Trial 3: A new lot of the test substance, stored at -20⁰C (instead of room temperature), was used in this trial, using the same concentrations of test substance as in Trial 2 and following essentially the same methodology. A slight, but statistically significant (P<0.001) higher number of SCEs per cell was noted in this assay at concentrations of 65 through 100 nL/mL, without a clear dose-relationship.   
Dose-related cell toxicity was noted at all test substance concentrations, as evidenced by a reduction in the frequency of dividing cells (mitotic index) and cell cycle delay.

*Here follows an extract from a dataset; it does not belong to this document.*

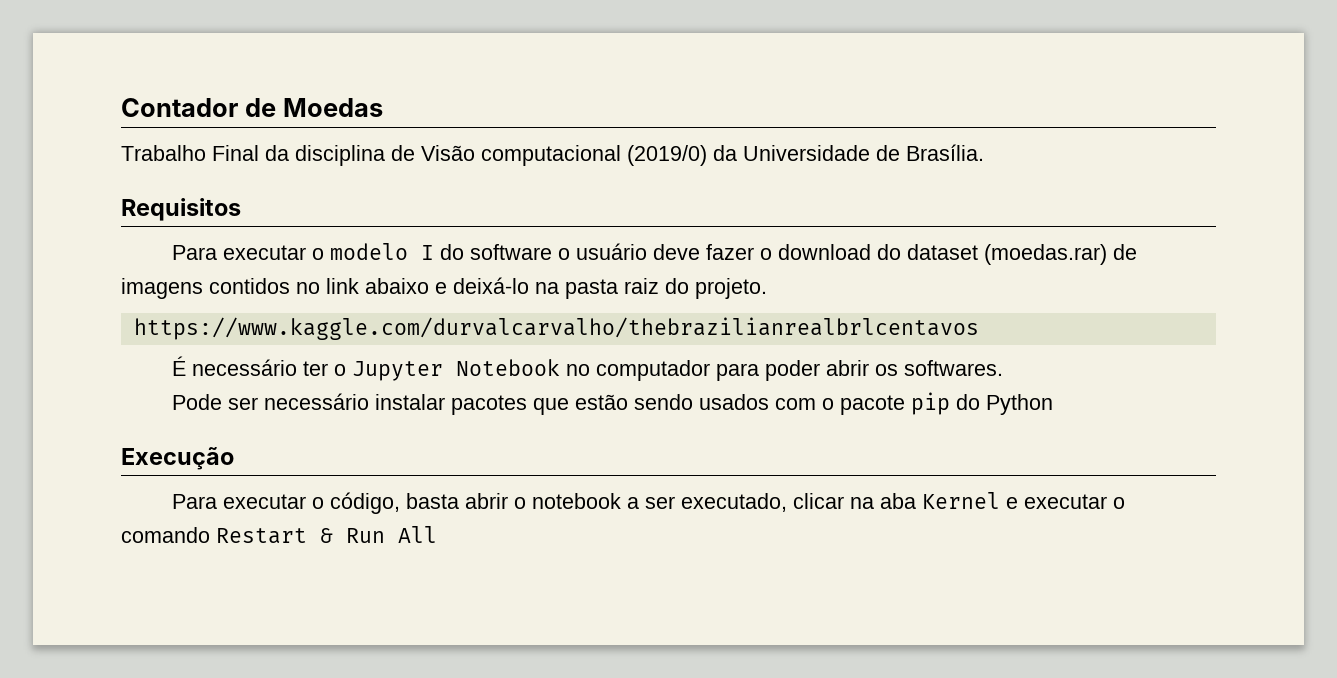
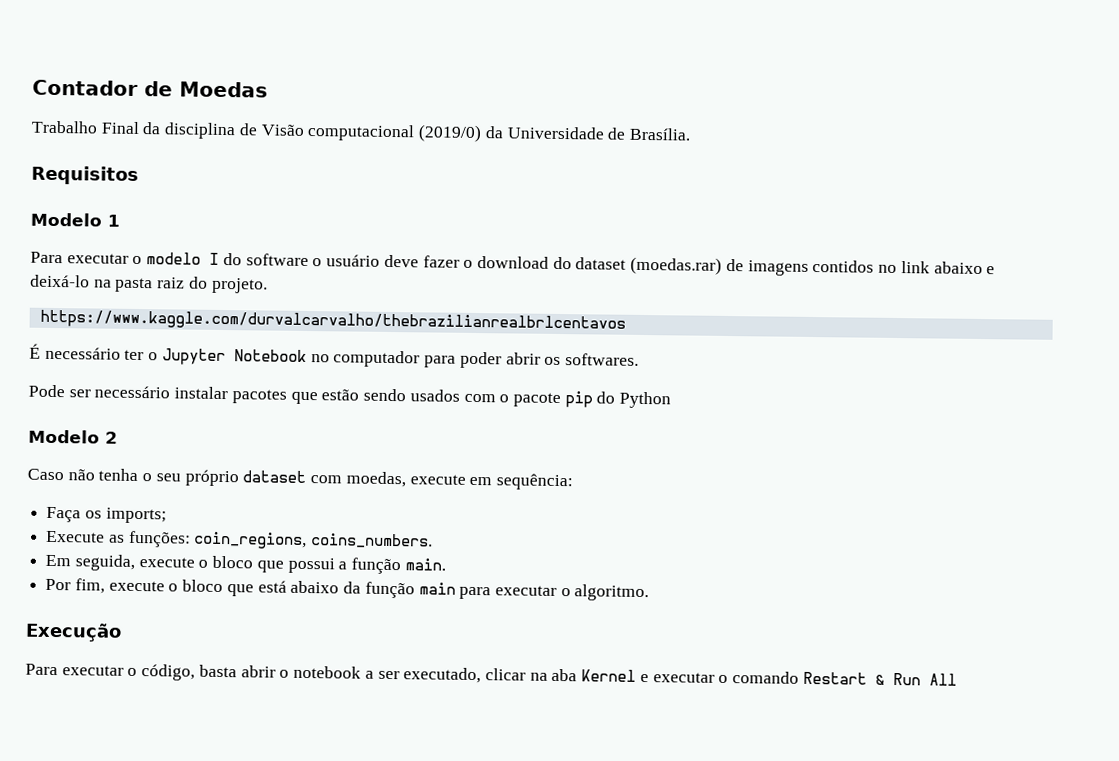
(241, 209) none -> [30,212,120,227] // Modelo 1
(1053, 404) none -> [28,429,118,444] [27,468,573,491] [46,506,167,524] [46,530,434,550] [45,554,446,575] [45,578,650,602] // Modelo 2 // Caso não tenha o seu próprio dataset com moedas, execute em sequência: // Faça os imports; // Execute as funções: coin_regions, coins_numbers. // Em seguida, execute o bloco que possui a função main. // Por fim, execute o bloco que está abaixo da função main para executar o algoritmo.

Any other information on results incl. tables

Treatment

Mitotic index (% 500 cells)

% of cells at first second and third metaphase

Solvent control

1.2 %

26

58

16

25 nl/ml

0.4 %

42

51

7

100 nl/ml

0.6 %

66

34

0

Applicant's summary and conclusion

Conclusions:
Under the study conditions, dose-related cell toxicity was noted at all test substance concentrations, as evidenced by a reduction in the frequency of dividing cells (mitotic index) and cell cycle delay. A slight but statistically significant and reproducible higher number of SCEs was observed in cultured human lymphocytes treated with test substance over a concentration range of 50 to 100 nL/mL. The maximum response in cultures treated with test material was approximately 84% over the solvent control. Given that these data did not meet the evaluation criteria for a ‘positive’ result, with a less than a 2-fold increase in SCEs over solvent control and without a clear dose-response, the test substance was designated as ‘weakly positive’.
Executive summary:

A study using cultured human lymphocytes was conducted to determine the potential of the test substance to induce sister chromatid exchanges (SCEs) in vitro, according to a method similar to OECD Guideline 479. DMSO (1%) was used as the solvent control and the positive control was ethylmethanesulfonate. Three trials were performed, using an overall concentration range of 1 to 100 nL/mL. The solvent control did not show any activity, results for the positive control showed expected increases in SCEs. Under the study conditions, dose-related cell toxicity was noted at all test substance concentrations, as evidenced by a reduction in the frequency of dividing cells (mitotic index) and cell cycle delay. A slight but statistically significant and reproducible higher number of SCEs was observed in cultured human lymphocytes treated with test substance over a concentration range of 50 to 100 nL/mL. The maximum response in cultures treated with test material was approximately 84% over the solvent control. Given that these data did not meet the evaluation criteria for a ‘positive’ result, with a less than a 2-fold increase in SCEs over solvent control and without a clear dose-response, the test substance was designated as ‘weakly positive’ (Galloway, 1980).